(DIRECTIONS FOR THIS TASK) Would you return the data below exactly as it stands, with every picture left out?
------------------------------------------------------------------------
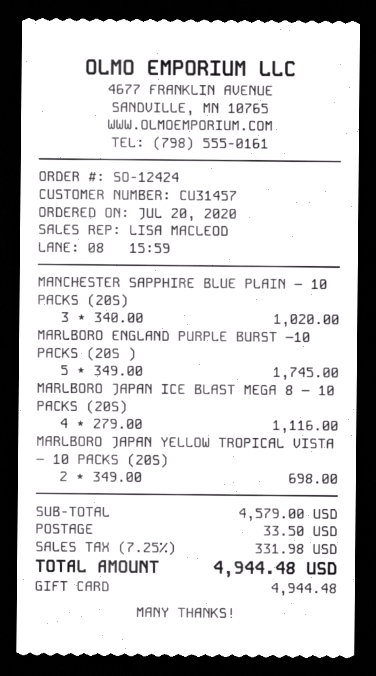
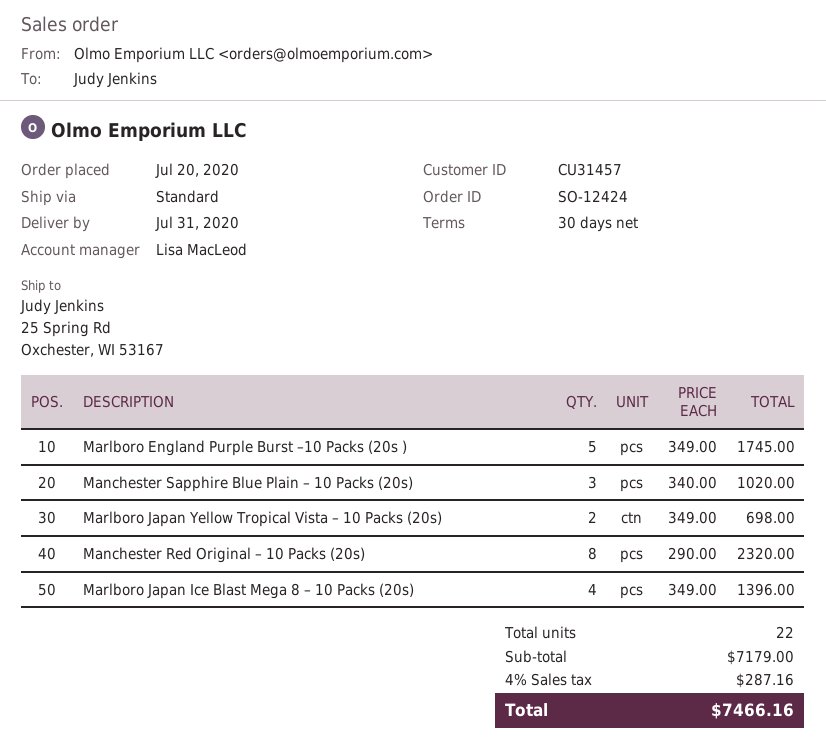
MARLBORO JAPAN ICE BLAST MEGA 8 – 10 PACKS (20S): 4 x 279.00 = 1116.00 -> 4 x 349.00 = 1396.00
Manchester Red Original – 10 Packs (20s): none -> 8 x 290.00 = 2320.00
subtotal: 4579.00 -> 7179.00
shipping: 33.50 -> none
tax: 7.25% = 331.98 -> 4% = 287.16
total: 4944.48 -> 7466.16

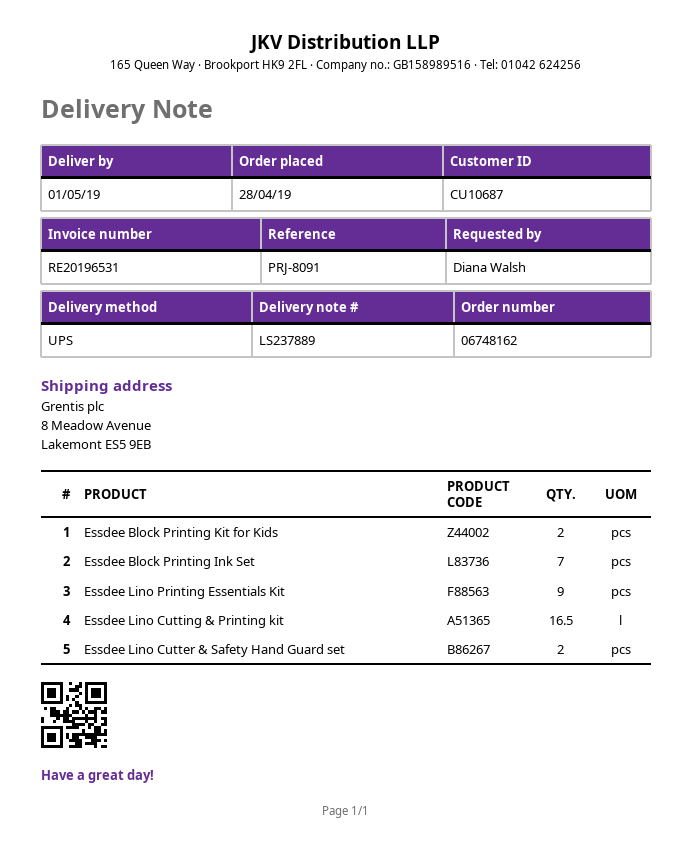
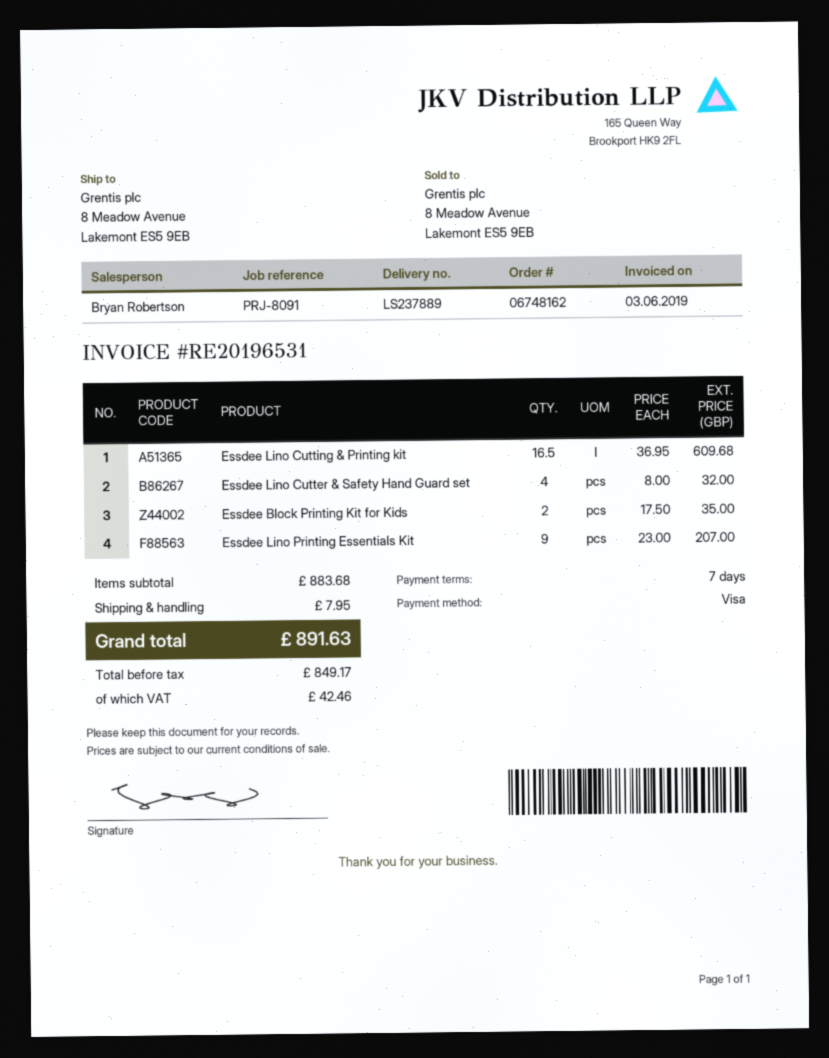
Essdee Block Printing Ink Set: 7 -> none
Essdee Lino Cutter & Safety Hand Guard set: 2 -> 4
------------------------------------------------------------------------
(PROBLEM SOLUTION)
MARLBORO JAPAN ICE BLAST MEGA 8 – 10 PACKS (20S): 4 x 279.00 = 1116.00 -> 4 x 349.00 = 1396.00
Manchester Red Original – 10 Packs (20s): none -> 8 x 290.00 = 2320.00
subtotal: 4579.00 -> 7179.00
shipping: 33.50 -> none
tax: 7.25% = 331.98 -> 4% = 287.16
total: 4944.48 -> 7466.16

Essdee Block Printing Ink Set: 7 -> none
Essdee Lino Cutter & Safety Hand Guard set: 2 -> 4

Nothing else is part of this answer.